Словно в опровержение этого обоснованного мнения, ЕС, НАТО и США резко активизировали и институционализировали своё военно-политическое присутствие на постсоветском пространстве. Новости о всё новых политических, инфраструктурных и прочих сделках «демократического Запада» с «авторитарным Востоком» появляются почти каждый день. Но это не может, не должно никого обманывать: эти сделки ничего не гарантируют Востоку, они лишь показывают адекватно ничтожную цену западной риторике о «ценностях» и т.п. Их главная «ценность» - социальная вивисекция или война, но война как можно дальше от дома. И этот сценарий, несомненно, ждёт Восточную Европу, Кавказ и Среднюю Азию.

Беда в том, что Россия, спасшись от катастрофы в августе 2008 года, сейчас пассивно, неумолимо втягивается в катастрофу гораздо большего масштаба, когда цепная реакция конфликтов охватит наши западные и южные границы, а мы (все мы в России) - будем благодарить и кланяться, платить и умываться. Платить и умываться...

«Ряд наблюдателей считает, что в результате этой войны белорусское руководство решило искать более тесных отношений с Европой, а казахстанское - с Китаем».

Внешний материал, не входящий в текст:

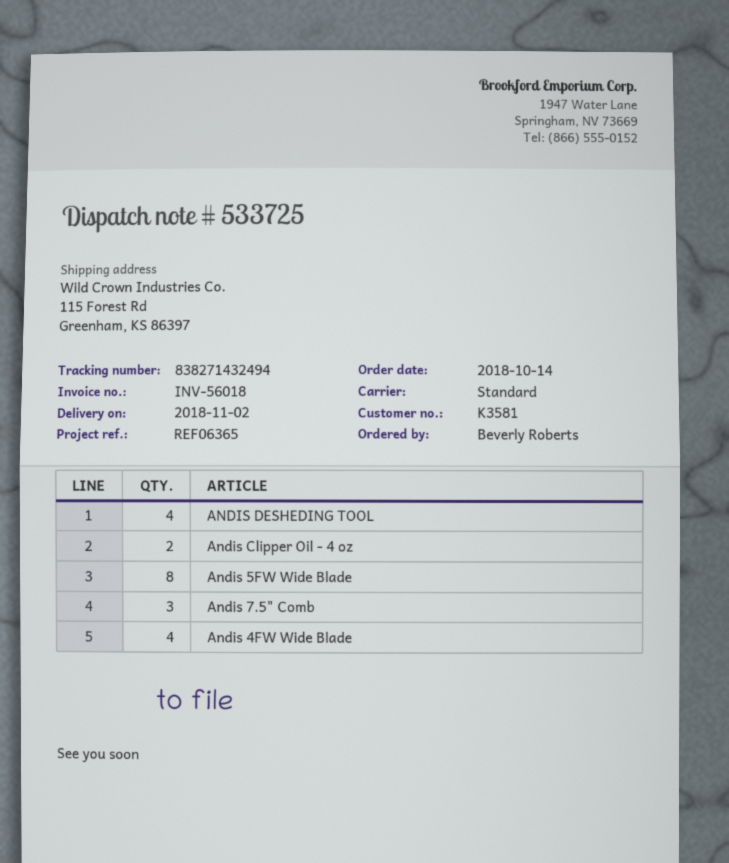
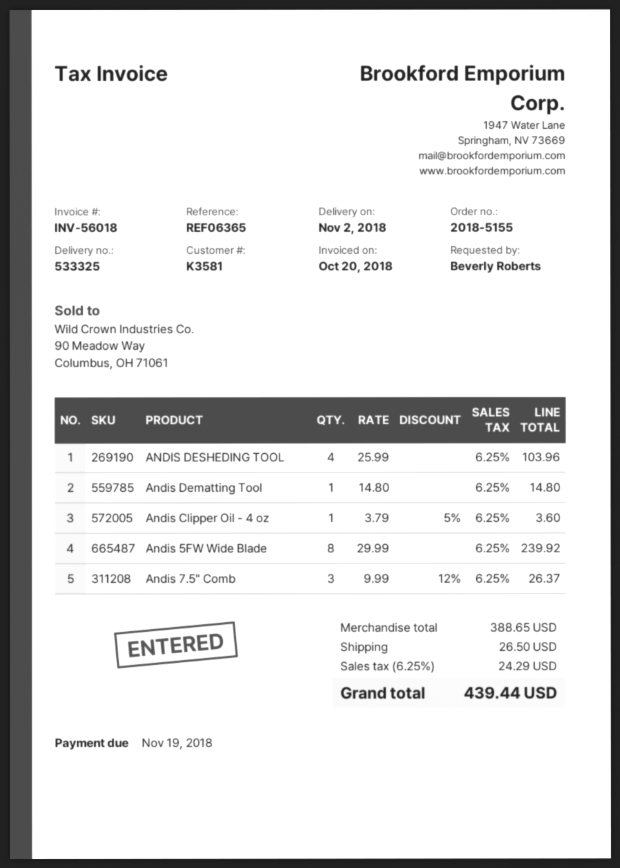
delivery note number: 533725 -> 533325
Andis Clipper Oil - 4 oz: 2 -> 1
Andis 4FW Wide Blade: 4 -> none
Andis Dematting Tool: none -> 1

Прямая связь войны 2008 года и этих возможных реакций не видна. Но если наблюдатели действительно правы, и если эти «поиски» - сознательный выбор, а не обычная «многовекторность» Белоруссии и Казахстана, то нас ожидают два короткометражных документальных фильма: «Самоубийство правящей элиты - 1» и «Самоубийство правящей элиты - 2». Разумеется, ничего хорошего для России в таких сценариях нет, но у России практически нет инструментов повлиять на эту ситуацию, если даже косвенная связь, косвенная надежда России на понимание её борьбы в августе 2008 года - в публичном пространстве были использованы Белоруссией и Казахстаном для повышения собственных ставок в текущей, короткой игре...

В заключение хочу повторить, что было написано ещё в сентябре 2008 года: «Война в Южной Осетии резко ускорила историческое время, переживаемое Россией... Время изменило свой ход потому, что исторический опыт России слишком обилен классическими примерами переменчивости судьбы, когда завоёванное русским оружием - в пыль уничтожалось русской дипломатией, в бессмыслицу забалтывалось русской бюрократией, в литературный анекдот превращалось русскими \"пикейными жилетами\". Победа в пятидневной войне, одержанная Россией в самый острый момент общенациональной опасности, за которой внятно для всех вырисовывалась близкая катастрофа, была спасением, но не окончанием драмы. Драмы впереди».